Il regarda avec émerveillement Blandine s'avancer timidement pour retourner à côté de lui. Ses petites joues rosies par la gêne était une vision terriblement charmante. Quand Gaston reporta son attention sur le tailleur et sa fille ainée, un immense sourire était collé sur son visage.

« Combien je vous dois ? demanda-t-il.

— Laisse, déclara Marion. Ça nous fait plaisir.

— Avec tous les services que tu nous as rendus, ajouta son père, on te doit bien ça. J'espère tout de même pouvoir goûter aux œuvres de ton amie.

— Avec plaisir ! s'exclama Blandine avec entrain, faisant rire l'assistance.

— Papa ! » des voies s'écrièrent en écho avant que les trois sœurs ne débarquent dans la boutique.

   Elles se figèrent immédiatement en remarquant la présence du fameux Gaston puis déglutirent en s'apercevant que la jolie brune à côté de lui n'était autre que la pâtissière cinglée. Avec des cheveux lavés et coiffés, des vêtements propres et le visage nettoyé de la farine et de la boue, elle n'était pas si moche que ça. Elle avait même de légères taches de rousseur qui lui donnait un air mignon.

« Ah, mes chères filles, saluez donc Gaston et sa compagne, Blandine.

— Com-compagne ? bégayèrent-elles. Ce n'est pas la vérité Gaston, n'est-ce pas ?

— Eh bien, je suppose que ce n'est pas encore officiel mais c'est mon désir. Et j'espère de tout cœur que c'est aussi le votre...

— Comment pourrais-je dire non, Monsieur Gaston ? » rougit Blandine.



   Gaston et Blandine rentrèrent ensemble au domicile de la jeune pâtissière chez qui il s'installa, abandonnant sa tante égocentrique. Il se sentait si heureux à la regarder cuisiner ses œuvres, à l'entendre rire quand il lui racontait des histoires, à sentir sa présence près de lui.

   Il l'aida à remettre la pâtisserie de sa mère en état et s'activa dans le village pour faire taire les rumeurs de sorcière qui suivaient Blandine.

   Quelques semaines plus tard, la pâtisserie était enfin opérative et les deux jeunes gens contemplèrent le fruit de leur travail avec satisfaction.

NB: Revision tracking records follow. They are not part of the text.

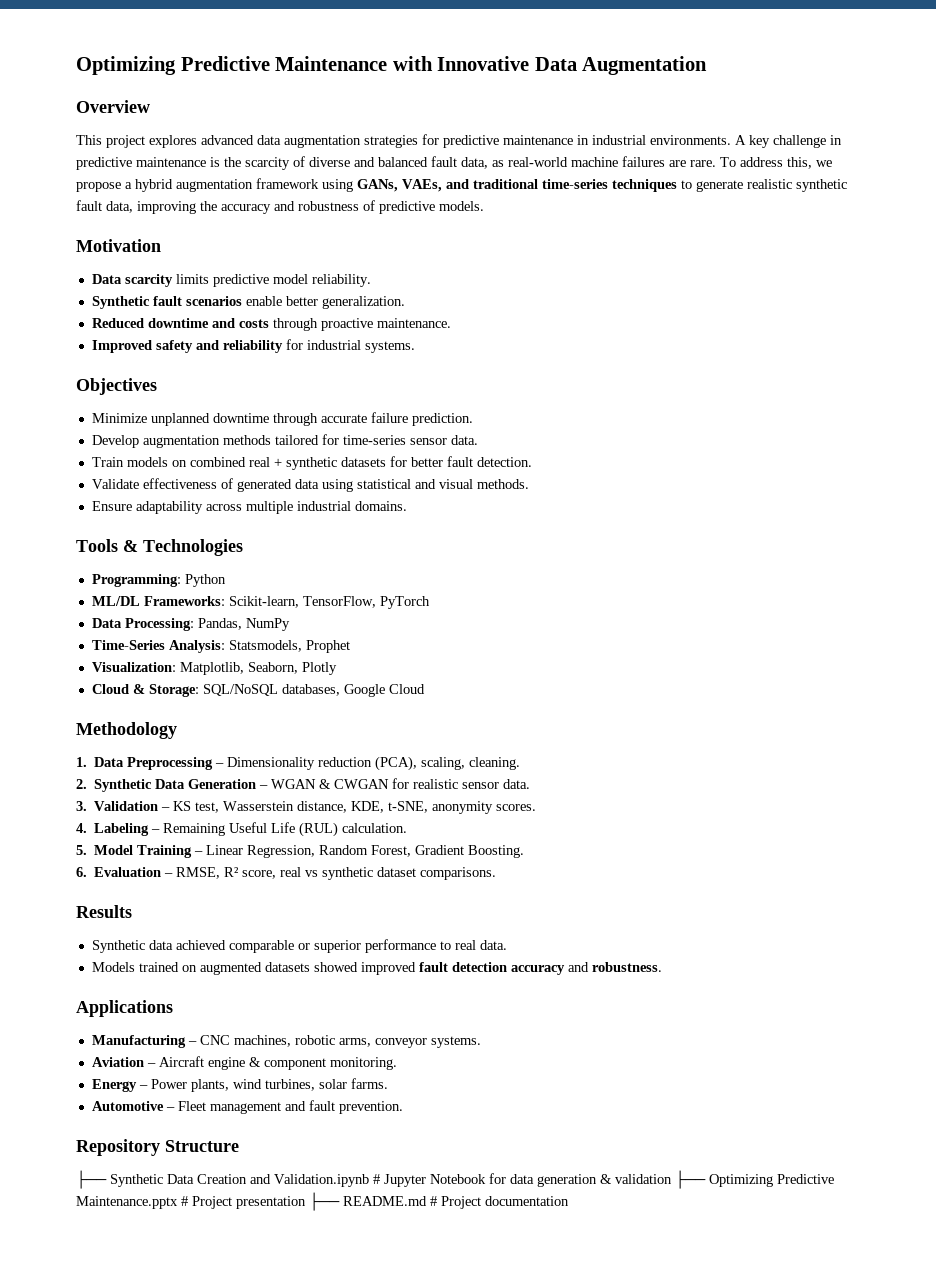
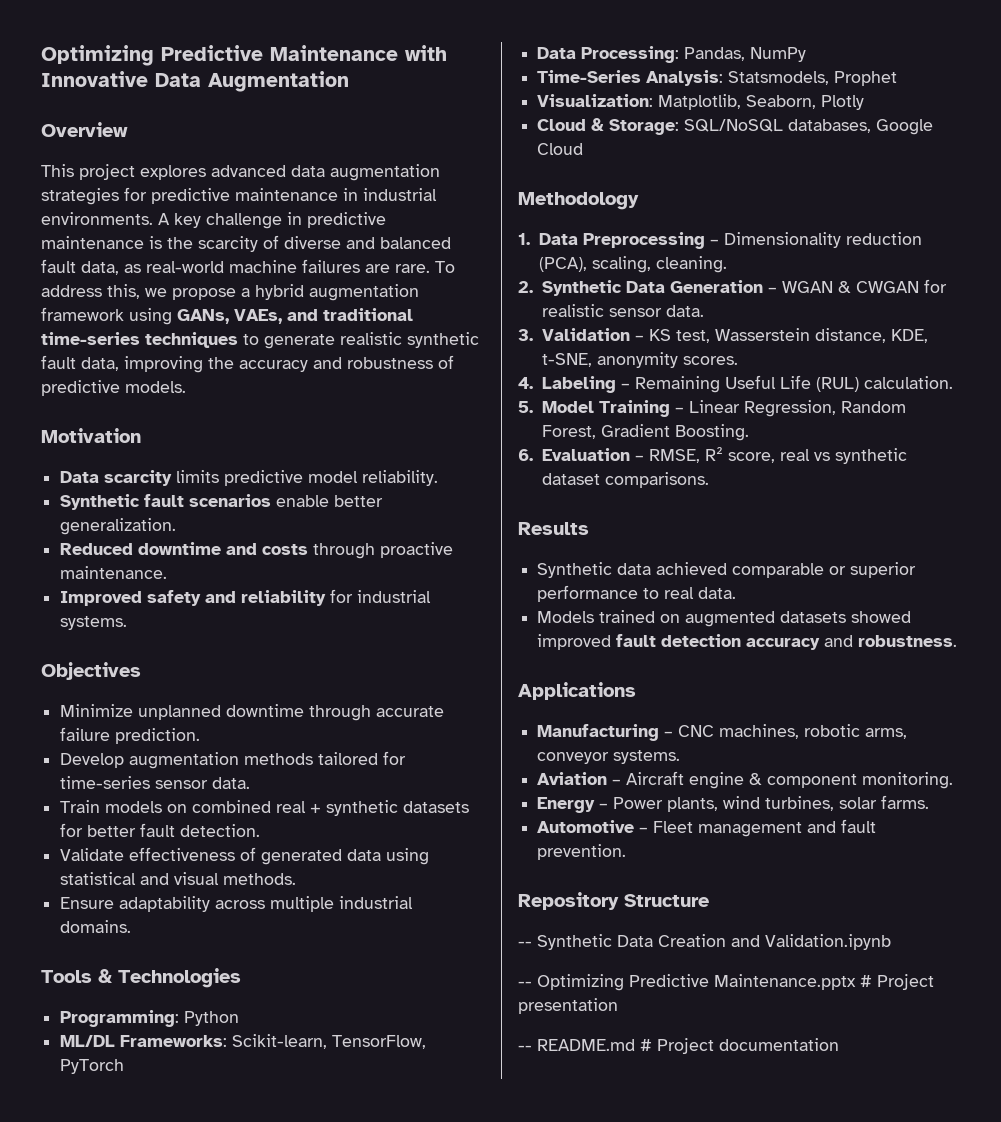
- ├── Synthetic Data Creation and Validation.ipynb # Jupyter Notebook for data generation & validation ├── Optimizing Predictive Maintenance.pptx # Project presentation ├── README.md # Project documentation
+ -- Synthetic Data Creation and Validation.ipynb
+ -- Optimizing Predictive Maintenance.pptx # Project presentation
+ -- README.md # Project documentation

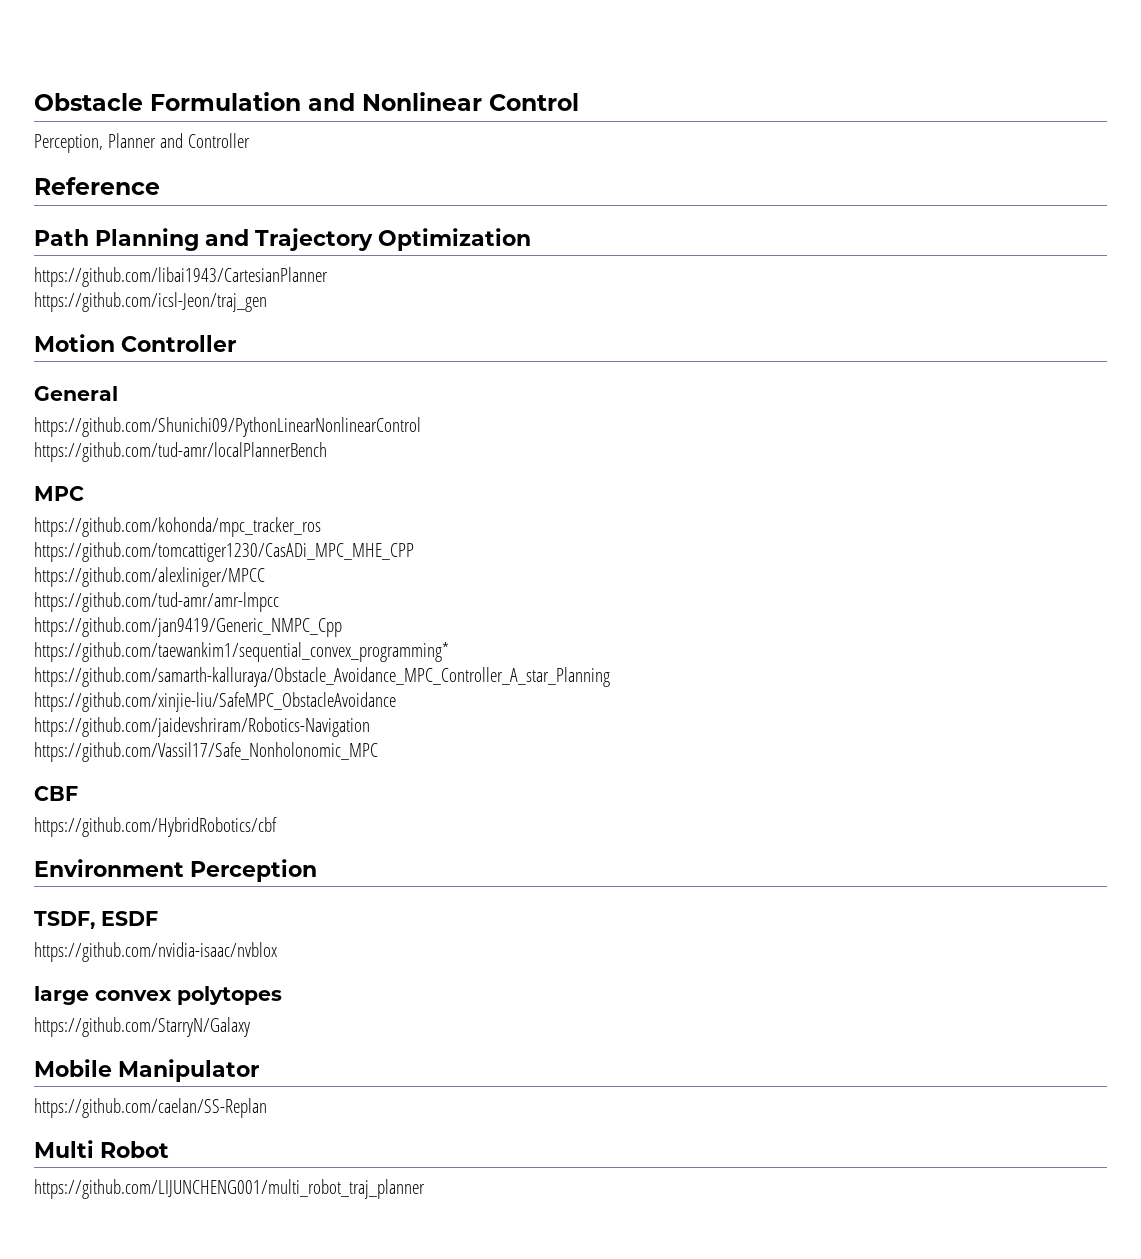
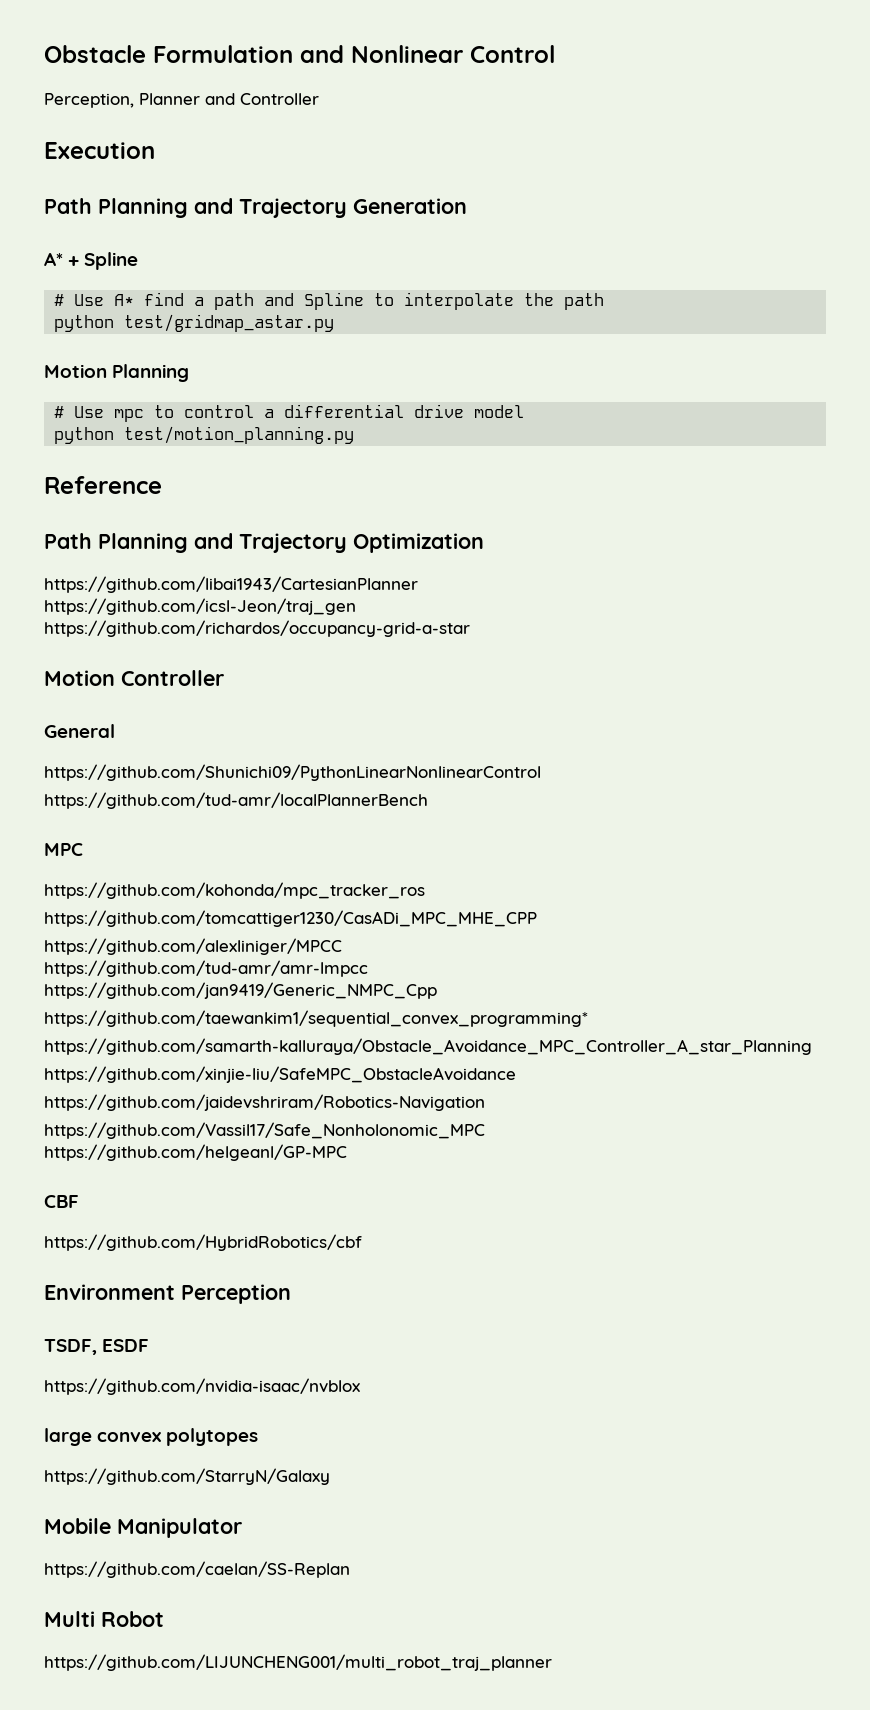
+ Execution
+ Path Planning and Trajectory Generation
+ A* + Spline
+ # Use A* find a path and Spline to interpolate the path
+ python test/gridmap_astar.py
+ Motion Planning
+ # Use mpc to control a differential drive model
+ python test/motion_planning.py
+ https://github.com/richardos/occupancy-grid-a-star
+ https://github.com/helgeanl/GP-MPC

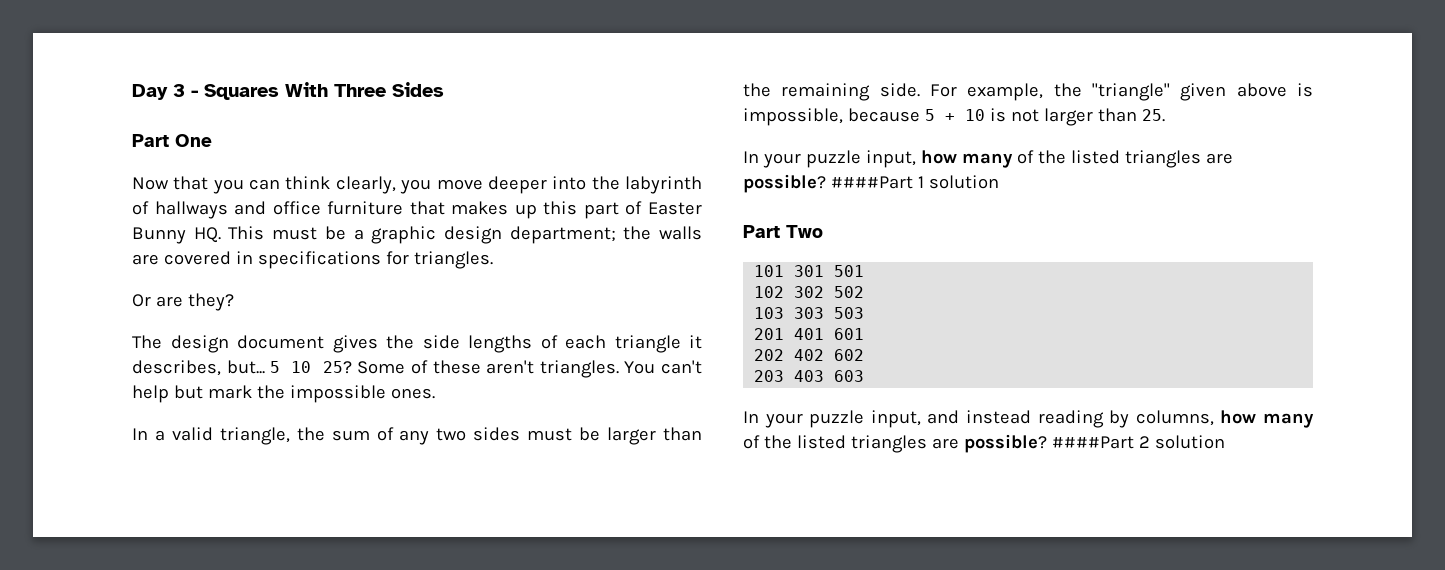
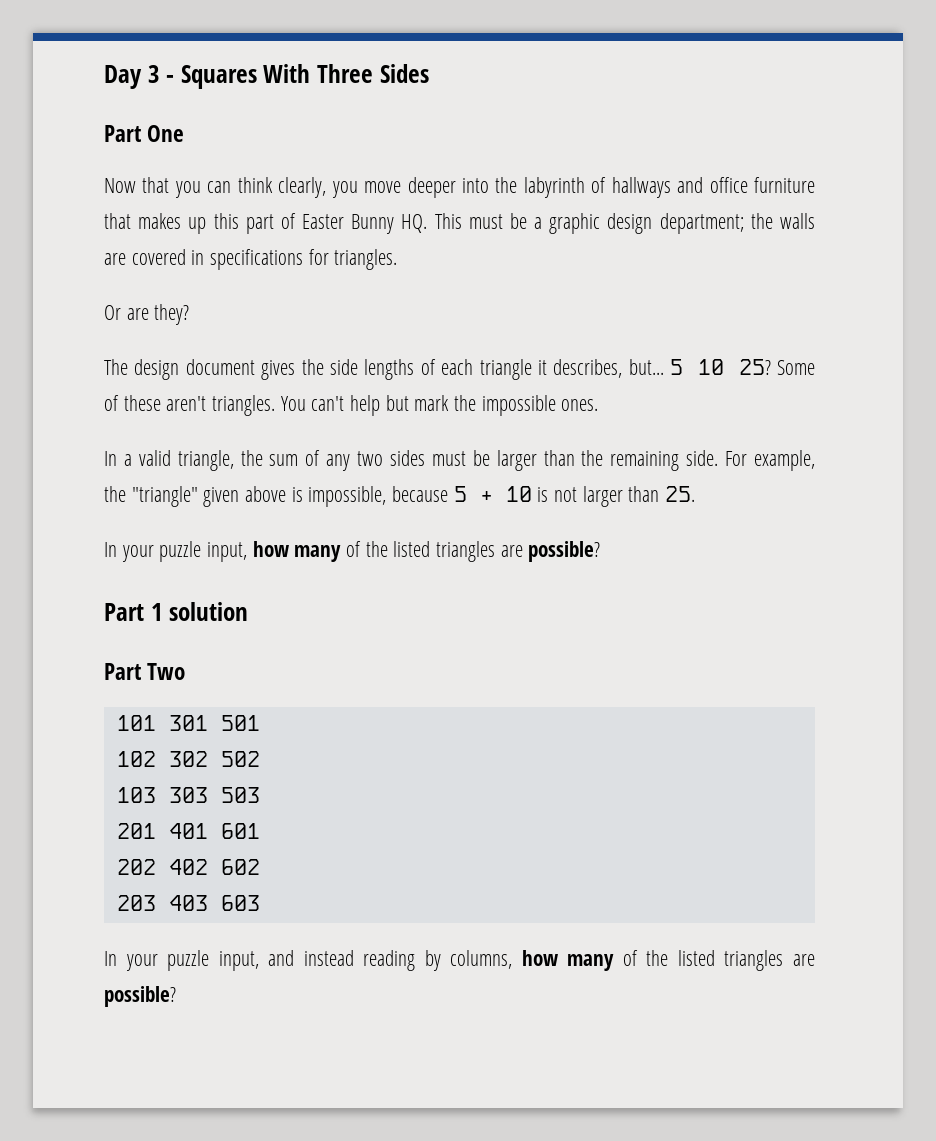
- In your puzzle input, how many of the listed triangles are possible? ####Part 1 solution
+ In your puzzle input, how many of the listed triangles are possible?
+ Part 1 solution
- ####Part 2 solution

« Gaston, c'est parfait ! s'exclama Blandine. Tout ça c'est grâce à vous.

— Vos talents culinaires méritent d'être partagés. Je n'ai fait que leur donner un coup de pouce.

— Quel gâteau devrais-je préparer pour vous remercier ?

— J'ai eu assez de gâteaux, je pense. Mais il y a bien quelque chose que j'aimerais goûter.

— Dîtes-moi, j'essaierais de vous le préparer.

   Il sourit comme attendri par la naïveté de la jeune femme puis caressa ses fines lèvres de son doigt.

— A vrai dire, vos lèvres me paraissent être un délice si doux qu'il est bien difficile pour moi de ne pas me laisser tenter et en goûter un bout.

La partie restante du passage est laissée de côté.